When the penultimate print edition of The New Grove Dictionary of Music and Musicians appeared in 1995, I objected to the editors at their description of David Oistrakh as a “Ukrainian violinist”.
Oistrakh was born in Odessa in 1908. He was first considered Russian, then (in his identity papers) a Soviet citizen of Jewish origin. Never in his life was he defined as a “Ukrainian violinist”. He was, if anything, an Odessa violinist, one of a rich talent stream that rose from a multicultural port city to study in Moscow or Leningrad before they were let out onto the world stage.
Odessa was a brand name for violinists. Isaac Stern, born to Polish parents in San Francisco, said before his first trip to the USSR: “They send us their Odessa violinists, we send them ours”. In cultural terms, national borders never entered the equation.
After the breakup of the Soviet empire, we became more aware of regional affiliations, but they were often hybrid and confusing. Prokofiev, for instance, was born in the Donetsk Oblast. Does that make him, by any definition, a Ukrainian composer?

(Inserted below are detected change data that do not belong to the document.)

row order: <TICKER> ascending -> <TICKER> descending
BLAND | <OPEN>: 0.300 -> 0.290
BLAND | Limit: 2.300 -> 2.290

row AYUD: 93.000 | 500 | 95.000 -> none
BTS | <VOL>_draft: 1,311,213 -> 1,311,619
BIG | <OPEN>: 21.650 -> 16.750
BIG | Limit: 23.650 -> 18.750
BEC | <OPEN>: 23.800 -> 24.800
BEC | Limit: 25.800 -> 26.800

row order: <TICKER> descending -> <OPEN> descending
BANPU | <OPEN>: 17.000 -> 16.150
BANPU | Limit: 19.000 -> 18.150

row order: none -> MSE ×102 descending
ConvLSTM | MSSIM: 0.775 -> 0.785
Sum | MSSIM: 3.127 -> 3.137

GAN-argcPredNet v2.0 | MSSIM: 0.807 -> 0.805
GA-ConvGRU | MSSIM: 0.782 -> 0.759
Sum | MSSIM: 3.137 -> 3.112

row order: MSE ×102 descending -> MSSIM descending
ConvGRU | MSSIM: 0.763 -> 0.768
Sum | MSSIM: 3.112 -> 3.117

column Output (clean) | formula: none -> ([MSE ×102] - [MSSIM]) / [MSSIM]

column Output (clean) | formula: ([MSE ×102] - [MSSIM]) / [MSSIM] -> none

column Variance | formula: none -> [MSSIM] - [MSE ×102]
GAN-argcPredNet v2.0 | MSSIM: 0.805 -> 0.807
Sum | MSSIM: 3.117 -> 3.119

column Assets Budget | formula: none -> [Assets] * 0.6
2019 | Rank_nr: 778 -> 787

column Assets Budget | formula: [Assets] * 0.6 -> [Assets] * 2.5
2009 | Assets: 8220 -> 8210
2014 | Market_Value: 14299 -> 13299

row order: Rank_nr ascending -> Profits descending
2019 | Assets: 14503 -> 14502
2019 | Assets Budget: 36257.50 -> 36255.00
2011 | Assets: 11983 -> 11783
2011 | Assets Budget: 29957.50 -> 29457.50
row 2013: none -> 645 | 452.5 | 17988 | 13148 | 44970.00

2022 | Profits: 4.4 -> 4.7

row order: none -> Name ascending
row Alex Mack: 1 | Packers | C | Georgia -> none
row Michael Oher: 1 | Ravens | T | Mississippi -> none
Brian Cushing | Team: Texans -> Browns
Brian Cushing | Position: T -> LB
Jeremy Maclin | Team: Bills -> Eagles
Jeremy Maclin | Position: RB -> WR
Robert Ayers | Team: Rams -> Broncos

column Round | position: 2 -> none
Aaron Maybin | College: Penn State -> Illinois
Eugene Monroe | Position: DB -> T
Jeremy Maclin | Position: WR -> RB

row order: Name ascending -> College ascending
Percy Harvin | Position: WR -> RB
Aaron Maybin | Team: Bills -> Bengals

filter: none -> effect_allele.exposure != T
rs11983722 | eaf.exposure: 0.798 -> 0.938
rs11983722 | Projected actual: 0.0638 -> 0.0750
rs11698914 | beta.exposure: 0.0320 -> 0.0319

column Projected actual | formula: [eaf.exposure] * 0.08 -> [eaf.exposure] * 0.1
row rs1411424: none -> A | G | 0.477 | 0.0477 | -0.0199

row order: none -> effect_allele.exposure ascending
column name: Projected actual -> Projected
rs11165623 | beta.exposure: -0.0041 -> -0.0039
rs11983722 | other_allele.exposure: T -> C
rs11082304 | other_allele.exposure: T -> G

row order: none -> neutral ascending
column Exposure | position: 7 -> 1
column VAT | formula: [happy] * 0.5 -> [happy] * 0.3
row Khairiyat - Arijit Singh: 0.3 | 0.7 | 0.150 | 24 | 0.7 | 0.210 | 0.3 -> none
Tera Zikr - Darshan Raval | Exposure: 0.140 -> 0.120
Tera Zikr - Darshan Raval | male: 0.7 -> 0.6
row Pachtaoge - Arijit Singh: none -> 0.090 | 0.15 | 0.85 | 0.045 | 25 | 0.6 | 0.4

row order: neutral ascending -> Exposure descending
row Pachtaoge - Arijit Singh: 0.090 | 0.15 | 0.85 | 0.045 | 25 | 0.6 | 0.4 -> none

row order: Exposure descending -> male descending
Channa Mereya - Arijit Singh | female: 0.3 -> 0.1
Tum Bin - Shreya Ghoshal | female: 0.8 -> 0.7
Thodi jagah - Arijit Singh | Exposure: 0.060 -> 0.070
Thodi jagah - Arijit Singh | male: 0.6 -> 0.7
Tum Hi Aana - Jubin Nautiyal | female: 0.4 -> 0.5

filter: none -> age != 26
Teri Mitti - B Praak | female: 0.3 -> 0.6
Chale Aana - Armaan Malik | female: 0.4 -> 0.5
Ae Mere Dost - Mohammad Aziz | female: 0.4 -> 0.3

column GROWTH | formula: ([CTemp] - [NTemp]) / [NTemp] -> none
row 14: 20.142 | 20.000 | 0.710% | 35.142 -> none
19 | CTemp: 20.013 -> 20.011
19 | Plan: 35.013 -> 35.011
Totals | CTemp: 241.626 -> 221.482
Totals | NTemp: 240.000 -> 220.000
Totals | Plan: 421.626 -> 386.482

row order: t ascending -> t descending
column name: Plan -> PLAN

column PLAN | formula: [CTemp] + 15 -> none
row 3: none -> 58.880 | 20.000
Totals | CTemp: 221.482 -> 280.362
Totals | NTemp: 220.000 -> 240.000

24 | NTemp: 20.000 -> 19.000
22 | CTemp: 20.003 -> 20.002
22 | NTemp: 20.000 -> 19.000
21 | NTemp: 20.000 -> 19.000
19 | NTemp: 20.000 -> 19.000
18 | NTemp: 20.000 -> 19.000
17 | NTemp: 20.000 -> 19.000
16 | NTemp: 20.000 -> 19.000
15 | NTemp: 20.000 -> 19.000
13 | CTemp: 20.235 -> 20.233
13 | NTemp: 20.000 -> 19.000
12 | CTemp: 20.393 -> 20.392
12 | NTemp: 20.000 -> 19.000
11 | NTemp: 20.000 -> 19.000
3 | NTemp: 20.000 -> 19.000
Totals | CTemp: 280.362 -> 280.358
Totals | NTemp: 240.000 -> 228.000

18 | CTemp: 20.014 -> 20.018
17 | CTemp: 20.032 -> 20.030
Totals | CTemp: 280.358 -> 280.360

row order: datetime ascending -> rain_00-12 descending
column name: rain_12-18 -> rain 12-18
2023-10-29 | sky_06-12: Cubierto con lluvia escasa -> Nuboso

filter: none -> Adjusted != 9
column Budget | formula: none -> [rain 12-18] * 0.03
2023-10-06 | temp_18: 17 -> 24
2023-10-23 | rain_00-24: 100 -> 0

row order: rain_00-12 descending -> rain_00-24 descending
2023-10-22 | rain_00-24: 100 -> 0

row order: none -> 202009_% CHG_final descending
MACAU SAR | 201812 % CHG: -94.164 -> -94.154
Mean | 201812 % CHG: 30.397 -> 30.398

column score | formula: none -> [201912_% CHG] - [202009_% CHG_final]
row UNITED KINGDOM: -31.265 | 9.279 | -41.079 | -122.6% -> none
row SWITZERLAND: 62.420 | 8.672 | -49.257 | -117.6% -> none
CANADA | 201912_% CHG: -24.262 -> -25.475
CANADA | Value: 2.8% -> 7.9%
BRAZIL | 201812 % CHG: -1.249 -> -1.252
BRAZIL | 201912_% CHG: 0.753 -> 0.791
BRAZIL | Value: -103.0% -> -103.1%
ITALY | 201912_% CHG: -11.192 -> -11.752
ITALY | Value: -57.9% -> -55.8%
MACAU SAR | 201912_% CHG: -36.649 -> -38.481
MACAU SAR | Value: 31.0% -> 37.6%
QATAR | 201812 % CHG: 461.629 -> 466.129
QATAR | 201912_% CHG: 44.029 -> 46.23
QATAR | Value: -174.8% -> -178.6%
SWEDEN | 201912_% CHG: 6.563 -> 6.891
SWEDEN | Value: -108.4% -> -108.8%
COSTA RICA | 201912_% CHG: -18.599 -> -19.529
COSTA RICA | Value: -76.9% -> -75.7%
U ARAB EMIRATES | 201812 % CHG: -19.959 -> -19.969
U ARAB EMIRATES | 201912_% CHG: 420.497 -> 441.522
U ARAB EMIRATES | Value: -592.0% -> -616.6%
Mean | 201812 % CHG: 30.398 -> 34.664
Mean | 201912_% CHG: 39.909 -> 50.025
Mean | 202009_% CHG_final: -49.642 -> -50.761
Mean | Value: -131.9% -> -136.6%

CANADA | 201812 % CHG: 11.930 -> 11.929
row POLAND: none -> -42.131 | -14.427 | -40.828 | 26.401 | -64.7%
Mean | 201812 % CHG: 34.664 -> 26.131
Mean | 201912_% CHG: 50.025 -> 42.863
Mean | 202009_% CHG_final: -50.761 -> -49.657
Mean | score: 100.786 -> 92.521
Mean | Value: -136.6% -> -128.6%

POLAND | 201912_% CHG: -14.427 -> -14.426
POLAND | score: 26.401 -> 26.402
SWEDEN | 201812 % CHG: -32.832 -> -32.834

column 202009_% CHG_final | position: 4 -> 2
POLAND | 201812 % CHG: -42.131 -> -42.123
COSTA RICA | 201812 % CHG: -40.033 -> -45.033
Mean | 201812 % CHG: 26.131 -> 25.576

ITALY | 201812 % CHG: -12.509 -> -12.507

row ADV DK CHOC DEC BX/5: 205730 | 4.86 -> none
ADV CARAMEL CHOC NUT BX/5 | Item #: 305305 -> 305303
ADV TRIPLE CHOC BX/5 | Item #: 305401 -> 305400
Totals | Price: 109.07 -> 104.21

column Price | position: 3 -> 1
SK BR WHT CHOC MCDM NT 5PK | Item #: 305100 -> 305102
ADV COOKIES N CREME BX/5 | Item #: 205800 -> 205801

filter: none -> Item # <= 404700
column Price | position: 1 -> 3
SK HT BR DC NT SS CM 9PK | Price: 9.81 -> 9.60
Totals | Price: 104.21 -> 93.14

Sviatoslav Richter, born in Zhytomir and raised in Odessa, is also, technically speaking, a Ukrainian pianist. Likewise his Odessa compatriot and arch-rival Emil Gilels.
The Shostakovich family came from Belarus. Tchaikovsky was born in the Poltava region, in the middle of Ukraine. Rachmaninov was descended from Moldavians.
The more you look, the fewer musicians there are who can be identified as Russian, and the more who are Ukrainian or of other nations.
None of this is a nationalistic argument. A great artist belongs to the world, whatever the passport might say.
But in these terrible times, we have an overriding human duty to align ourselves with the victims of war crimes.
Today, we are all Ukrainian musicians.